ASSIGNED TASK: In the listing below, find the line containing "2HGU-014-LB-2: 2 x" and the line containing "total: 3514.50 -> 4057.65". Repeat exactly those two lines and every line between them, nothing more.

INPUT DATA:
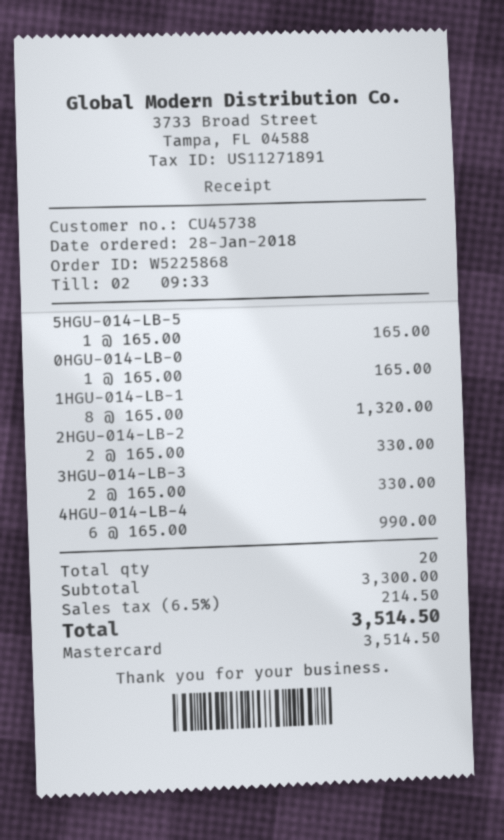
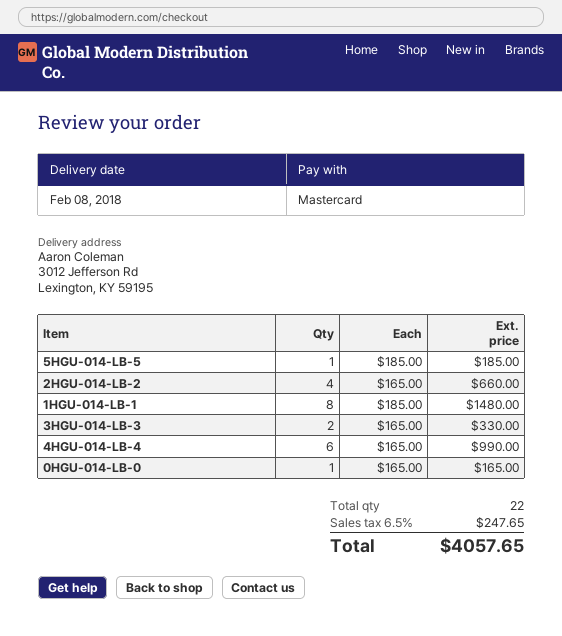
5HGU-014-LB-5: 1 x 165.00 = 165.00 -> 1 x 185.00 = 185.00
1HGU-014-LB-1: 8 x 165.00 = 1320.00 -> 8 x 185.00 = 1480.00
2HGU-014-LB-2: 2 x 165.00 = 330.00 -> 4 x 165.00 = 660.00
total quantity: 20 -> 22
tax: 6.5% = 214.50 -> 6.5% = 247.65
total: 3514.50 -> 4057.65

--

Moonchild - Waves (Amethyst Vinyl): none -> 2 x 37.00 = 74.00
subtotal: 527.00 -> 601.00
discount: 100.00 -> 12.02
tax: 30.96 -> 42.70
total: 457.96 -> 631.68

--

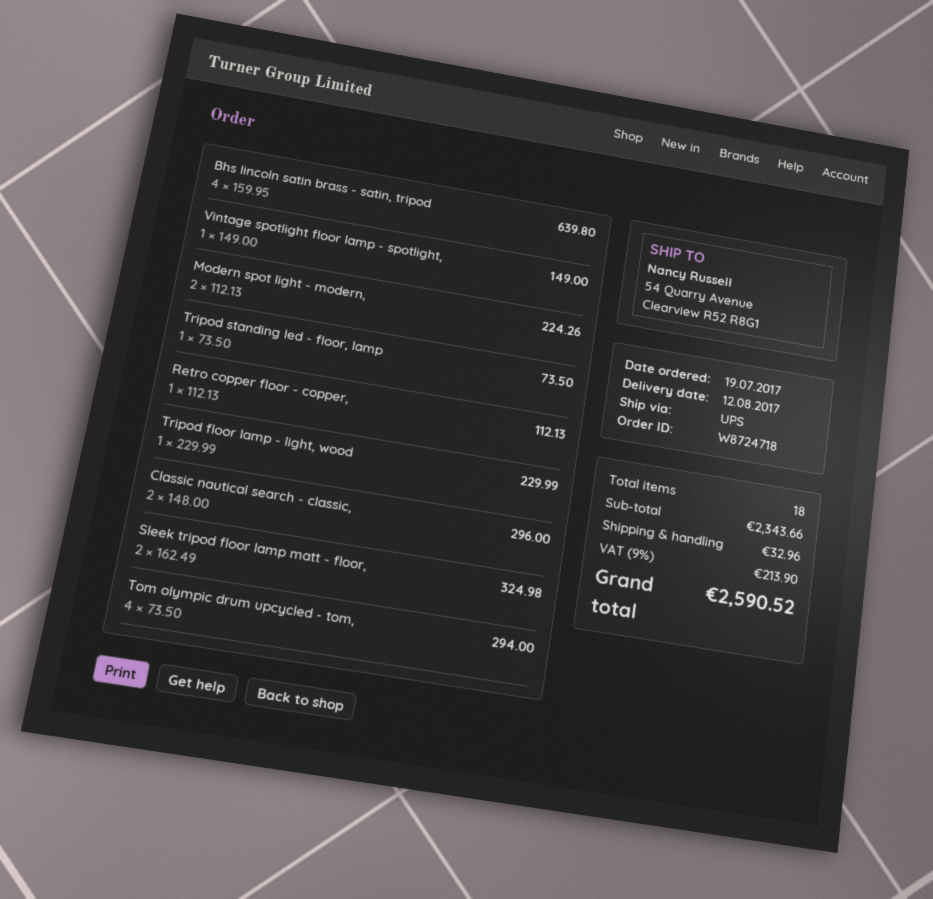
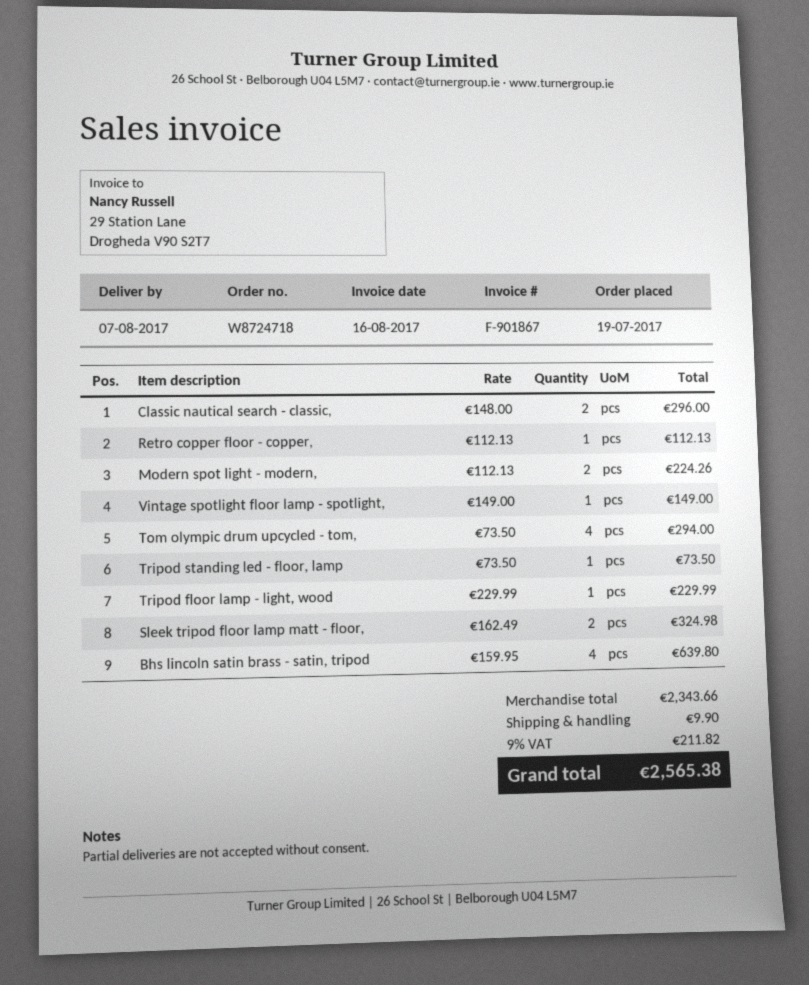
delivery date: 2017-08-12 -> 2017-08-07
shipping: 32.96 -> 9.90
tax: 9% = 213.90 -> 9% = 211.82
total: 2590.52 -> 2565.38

TASK SOLUTION:
2HGU-014-LB-2: 2 x 165.00 = 330.00 -> 4 x 165.00 = 660.00
total quantity: 20 -> 22
tax: 6.5% = 214.50 -> 6.5% = 247.65
total: 3514.50 -> 4057.65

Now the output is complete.